Segment Start: Supplied records
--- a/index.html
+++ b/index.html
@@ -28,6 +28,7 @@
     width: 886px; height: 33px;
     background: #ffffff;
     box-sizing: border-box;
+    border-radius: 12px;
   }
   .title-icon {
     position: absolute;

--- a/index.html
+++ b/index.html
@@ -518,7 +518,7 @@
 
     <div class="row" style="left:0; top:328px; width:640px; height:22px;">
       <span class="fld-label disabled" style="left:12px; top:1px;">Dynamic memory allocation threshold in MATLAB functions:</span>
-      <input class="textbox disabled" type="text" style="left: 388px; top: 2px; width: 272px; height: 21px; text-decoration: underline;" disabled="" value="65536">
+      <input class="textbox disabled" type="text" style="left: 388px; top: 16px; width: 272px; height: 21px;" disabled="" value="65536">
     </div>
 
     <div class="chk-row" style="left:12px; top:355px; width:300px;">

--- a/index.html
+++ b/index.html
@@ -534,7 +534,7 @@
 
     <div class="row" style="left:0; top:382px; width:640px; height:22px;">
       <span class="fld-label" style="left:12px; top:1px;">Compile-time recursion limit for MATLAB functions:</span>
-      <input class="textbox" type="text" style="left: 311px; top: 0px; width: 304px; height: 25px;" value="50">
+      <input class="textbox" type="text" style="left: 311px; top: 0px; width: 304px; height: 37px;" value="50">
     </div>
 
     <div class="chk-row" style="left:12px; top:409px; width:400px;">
Segment End: Supplied records
Segment Start: Supplied records
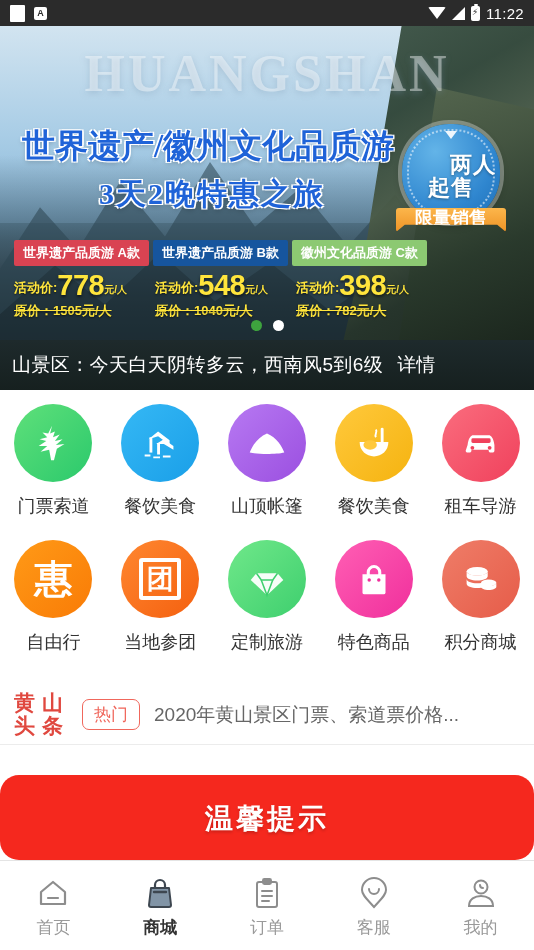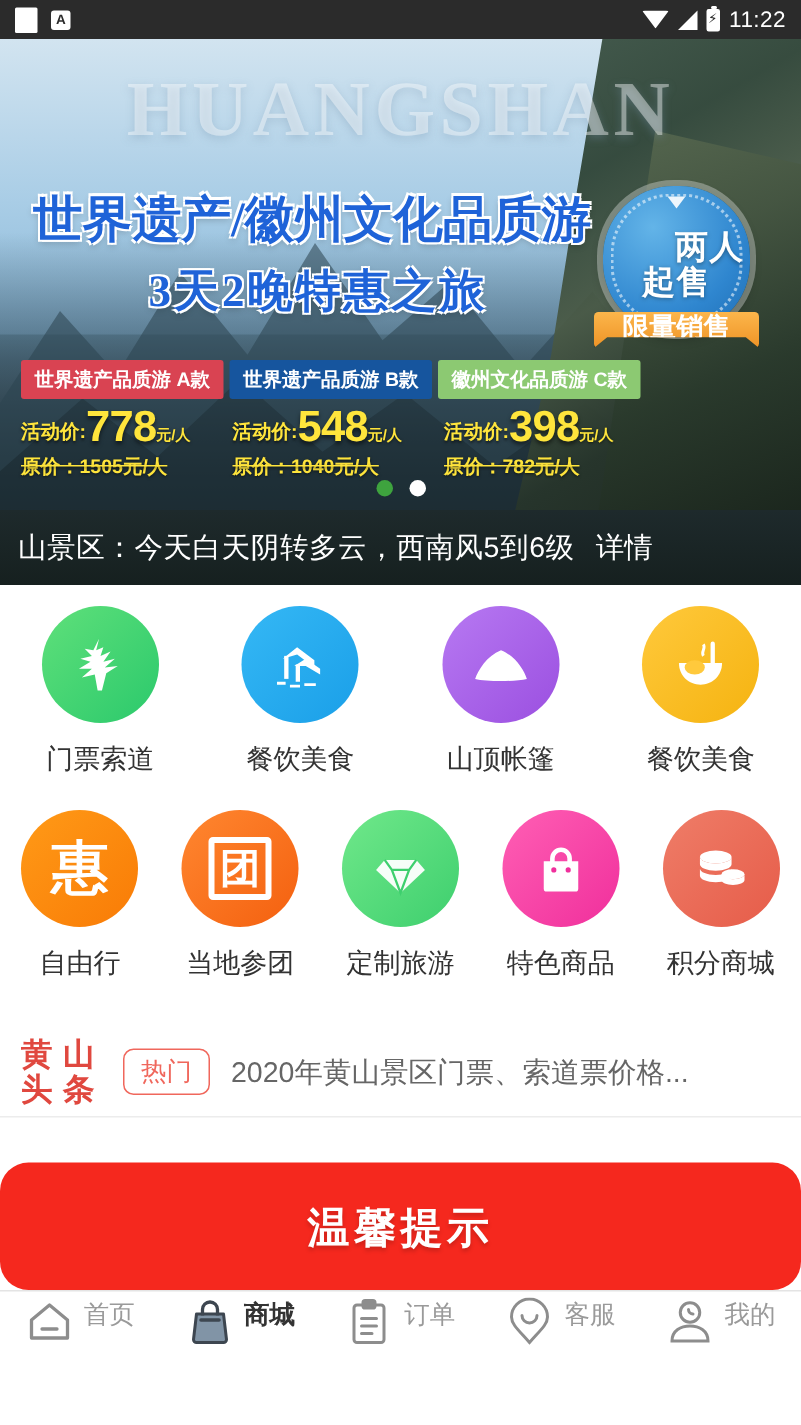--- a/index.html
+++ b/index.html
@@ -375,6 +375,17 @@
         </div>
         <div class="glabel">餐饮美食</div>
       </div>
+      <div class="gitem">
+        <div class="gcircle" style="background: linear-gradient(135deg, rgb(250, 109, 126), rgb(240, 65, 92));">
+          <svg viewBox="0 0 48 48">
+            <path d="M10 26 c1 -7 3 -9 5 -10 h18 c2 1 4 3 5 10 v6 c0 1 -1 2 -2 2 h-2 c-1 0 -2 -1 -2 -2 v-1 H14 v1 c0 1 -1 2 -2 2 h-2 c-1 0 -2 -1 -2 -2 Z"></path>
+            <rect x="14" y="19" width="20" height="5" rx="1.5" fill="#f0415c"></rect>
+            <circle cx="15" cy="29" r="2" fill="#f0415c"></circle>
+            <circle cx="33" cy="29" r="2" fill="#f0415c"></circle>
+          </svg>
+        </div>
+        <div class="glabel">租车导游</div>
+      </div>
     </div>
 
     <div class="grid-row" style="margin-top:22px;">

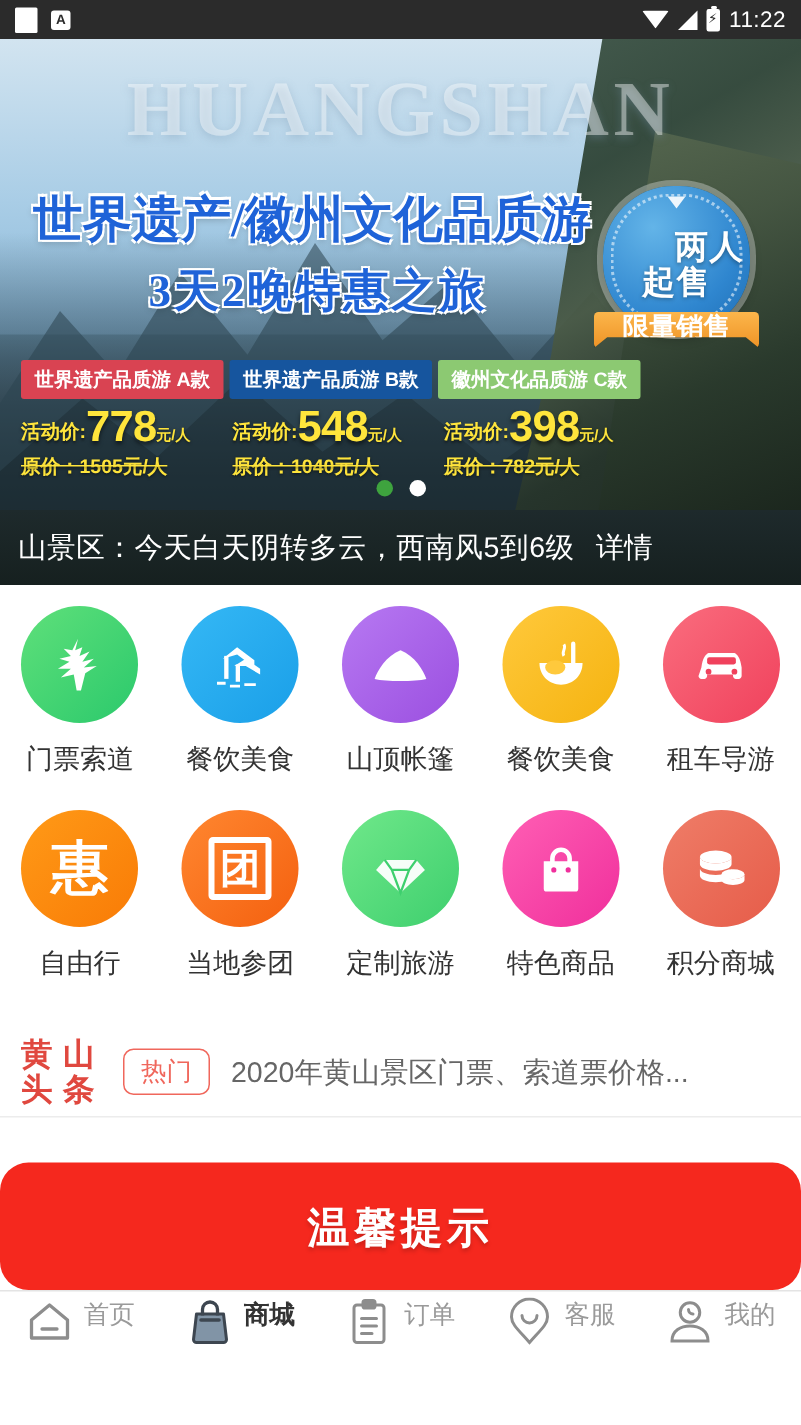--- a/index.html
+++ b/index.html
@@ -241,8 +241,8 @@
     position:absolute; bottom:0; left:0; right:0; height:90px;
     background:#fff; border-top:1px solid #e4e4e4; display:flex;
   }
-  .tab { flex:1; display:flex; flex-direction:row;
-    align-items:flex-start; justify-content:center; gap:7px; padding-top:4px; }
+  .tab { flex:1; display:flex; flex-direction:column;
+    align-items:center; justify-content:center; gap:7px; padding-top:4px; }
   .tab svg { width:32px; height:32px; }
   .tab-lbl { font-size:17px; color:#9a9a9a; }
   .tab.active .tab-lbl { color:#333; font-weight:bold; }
Segment End: Supplied records
In the entries above, find each line with the word "glabel" and return it.

         <div class="glabel">餐饮美食</div>
+        <div class="glabel">租车导游</div>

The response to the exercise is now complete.